What this task involves:
Down to the final line, print each entry exactly.

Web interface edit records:
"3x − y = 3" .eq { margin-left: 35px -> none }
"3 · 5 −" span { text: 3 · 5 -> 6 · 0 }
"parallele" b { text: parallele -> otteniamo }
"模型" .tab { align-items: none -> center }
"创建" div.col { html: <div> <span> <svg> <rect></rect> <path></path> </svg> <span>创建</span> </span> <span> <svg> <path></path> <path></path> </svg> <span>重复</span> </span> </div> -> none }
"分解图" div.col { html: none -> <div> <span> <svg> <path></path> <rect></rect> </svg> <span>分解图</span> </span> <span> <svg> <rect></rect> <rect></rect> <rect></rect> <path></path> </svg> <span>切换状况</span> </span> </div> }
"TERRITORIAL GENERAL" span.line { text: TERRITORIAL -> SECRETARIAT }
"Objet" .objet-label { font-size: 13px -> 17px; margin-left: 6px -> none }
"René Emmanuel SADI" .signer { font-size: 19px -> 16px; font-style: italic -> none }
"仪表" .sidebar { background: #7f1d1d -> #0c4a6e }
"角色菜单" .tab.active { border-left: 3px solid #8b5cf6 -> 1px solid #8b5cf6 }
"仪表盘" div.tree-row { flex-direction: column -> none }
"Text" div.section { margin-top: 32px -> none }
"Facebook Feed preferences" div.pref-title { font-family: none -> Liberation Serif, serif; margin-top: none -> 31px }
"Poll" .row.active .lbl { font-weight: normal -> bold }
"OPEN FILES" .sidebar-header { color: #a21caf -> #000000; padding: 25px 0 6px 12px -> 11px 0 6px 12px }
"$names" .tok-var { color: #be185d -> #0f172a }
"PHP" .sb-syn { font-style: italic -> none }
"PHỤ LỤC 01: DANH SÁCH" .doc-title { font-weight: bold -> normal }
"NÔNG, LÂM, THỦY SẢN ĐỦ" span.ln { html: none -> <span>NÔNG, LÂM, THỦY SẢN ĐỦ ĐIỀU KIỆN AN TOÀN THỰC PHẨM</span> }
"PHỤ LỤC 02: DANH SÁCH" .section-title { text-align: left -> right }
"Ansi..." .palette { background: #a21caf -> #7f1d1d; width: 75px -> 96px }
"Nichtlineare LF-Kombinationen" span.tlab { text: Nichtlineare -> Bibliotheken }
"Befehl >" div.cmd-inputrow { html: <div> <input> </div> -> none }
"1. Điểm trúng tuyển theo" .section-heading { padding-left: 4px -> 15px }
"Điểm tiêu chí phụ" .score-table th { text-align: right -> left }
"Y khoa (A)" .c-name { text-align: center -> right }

The answer:
"3x − y = 3" .eq { margin-left: 35px -> none }
"3 · 5 −" span { text: 3 · 5 -> 6 · 0 }
"parallele" b { text: parallele -> otteniamo }
"模型" .tab { align-items: none -> center }
"创建" div.col { html: <div> <span> <svg> <rect></rect> <path></path> </svg> <span>创建</span> </span> <span> <svg> <path></path> <path></path> </svg> <span>重复</span> </span> </div> -> none }
"分解图" div.col { html: none -> <div> <span> <svg> <path></path> <rect></rect> </svg> <span>分解图</span> </span> <span> <svg> <rect></rect> <rect></rect> <rect></rect> <path></path> </svg> <span>切换状况</span> </span> </div> }
"TERRITORIAL GENERAL" span.line { text: TERRITORIAL -> SECRETARIAT }
"Objet" .objet-label { font-size: 13px -> 17px; margin-left: 6px -> none }
"René Emmanuel SADI" .signer { font-size: 19px -> 16px; font-style: italic -> none }
"仪表" .sidebar { background: #7f1d1d -> #0c4a6e }
"角色菜单" .tab.active { border-left: 3px solid #8b5cf6 -> 1px solid #8b5cf6 }
"仪表盘" div.tree-row { flex-direction: column -> none }
"Text" div.section { margin-top: 32px -> none }
"Facebook Feed preferences" div.pref-title { font-family: none -> Liberation Serif, serif; margin-top: none -> 31px }
"Poll" .row.active .lbl { font-weight: normal -> bold }
"OPEN FILES" .sidebar-header { color: #a21caf -> #000000; padding: 25px 0 6px 12px -> 11px 0 6px 12px }
"$names" .tok-var { color: #be185d -> #0f172a }
"PHP" .sb-syn { font-style: italic -> none }
"PHỤ LỤC 01: DANH SÁCH" .doc-title { font-weight: bold -> normal }
"NÔNG, LÂM, THỦY SẢN ĐỦ" span.ln { html: none -> <span>NÔNG, LÂM, THỦY SẢN ĐỦ ĐIỀU KIỆN AN TOÀN THỰC PHẨM</span> }
"PHỤ LỤC 02: DANH SÁCH" .section-title { text-align: left -> right }
"Ansi..." .palette { background: #a21caf -> #7f1d1d; width: 75px -> 96px }
"Nichtlineare LF-Kombinationen" span.tlab { text: Nichtlineare -> Bibliotheken }
"Befehl >" div.cmd-inputrow { html: <div> <input> </div> -> none }
"1. Điểm trúng tuyển theo" .section-heading { padding-left: 4px -> 15px }
"Điểm tiêu chí phụ" .score-table th { text-align: right -> left }
"Y khoa (A)" .c-name { text-align: center -> right }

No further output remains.